AghapyTV
- Country: Egypt

Ownership
- Owner: Coptic Orthodox Church of Alexandria

History
- Launched: 2005

Links
- Webcast: www.aghapytvlive.com
- Website: www.aghapy.tv

Availability

Streaming media
- Sling TV: Internet Protocol television

= Aghapy TV =

Coptic Christian TV channel

Aghapy TV is a Coptic Christian TV station broadcasting in Arabic via satellite to Coptic Christians in Egypt and in North America via Spiritcastsatellite systems.

Aghapy is the Greek & Coptic word Agape, which means love or sometimes equal to "unconditional love".

It was founded in 2005 by the Coptic Orthodox Church of Alexandria.
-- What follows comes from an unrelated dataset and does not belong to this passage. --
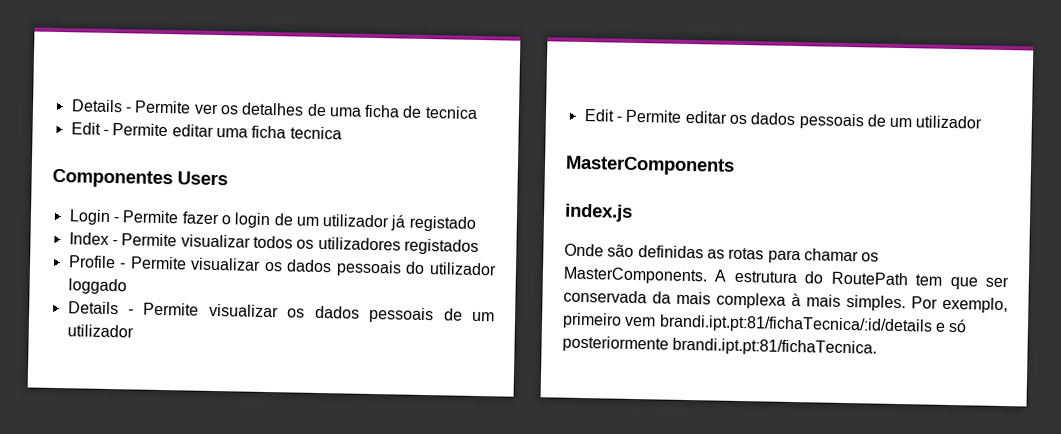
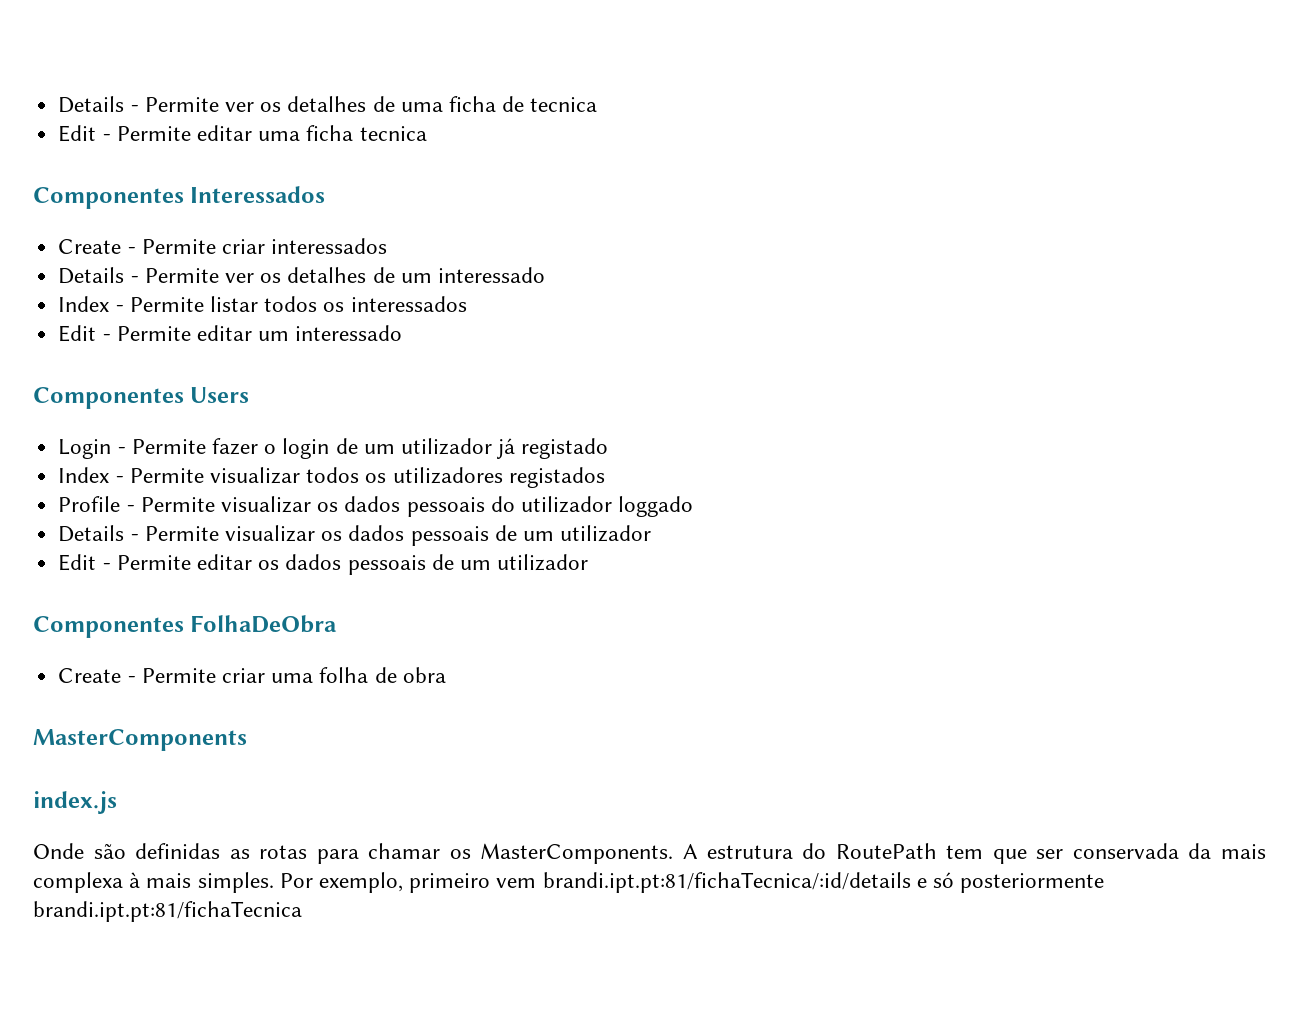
(342, 133) none -> [33,186,326,209] [58,238,388,254] [58,267,545,284] [58,296,467,312] [58,325,403,342] // Componentes Interessados // Create - Permite criar interessados // Details - Permite ver os detalhes de um interessado // Index - Permite listar todos os interessados // Edit - Permite editar um interessado
(983, 122) none -> [33,615,338,638] [58,667,446,683] // Componentes FolhaDeObra // Create - Permite criar uma folha de obra
[672,337,878,357] brandi.ipt.pt:81/fichaTecnica. -> [33,901,302,922] brandi.ipt.pt:81/fichaTecnica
Aghapy TV headquarters are located in Cairo, Egypt.
Aghapy TV founded by Fr. Bishoy Elantony under the supervision of Bishop Botros. Aghapy TV started broadcasting into N. America via 97 degree Galaxy West satellite. Soon afterwards, it was available on the Galaxy 25 Satellite System along with CTV (Coptic TV). However, while CTV is still on air via Galaxy Satellite, the Galaxy service for Aghapy TV was eventually discontinued in North America, having been replaced by Dish Network 775 in April 2009. In terms of free-to-air satellite, Aghapy TV is available in Australia and New Zealand via Optus D2 and elsewhere on Telstar 12 (except North America). Aghapy TV also broadcasts on various digital channels in Asia, Africa, Australia and New Zealand via UBI World TV along with CTV.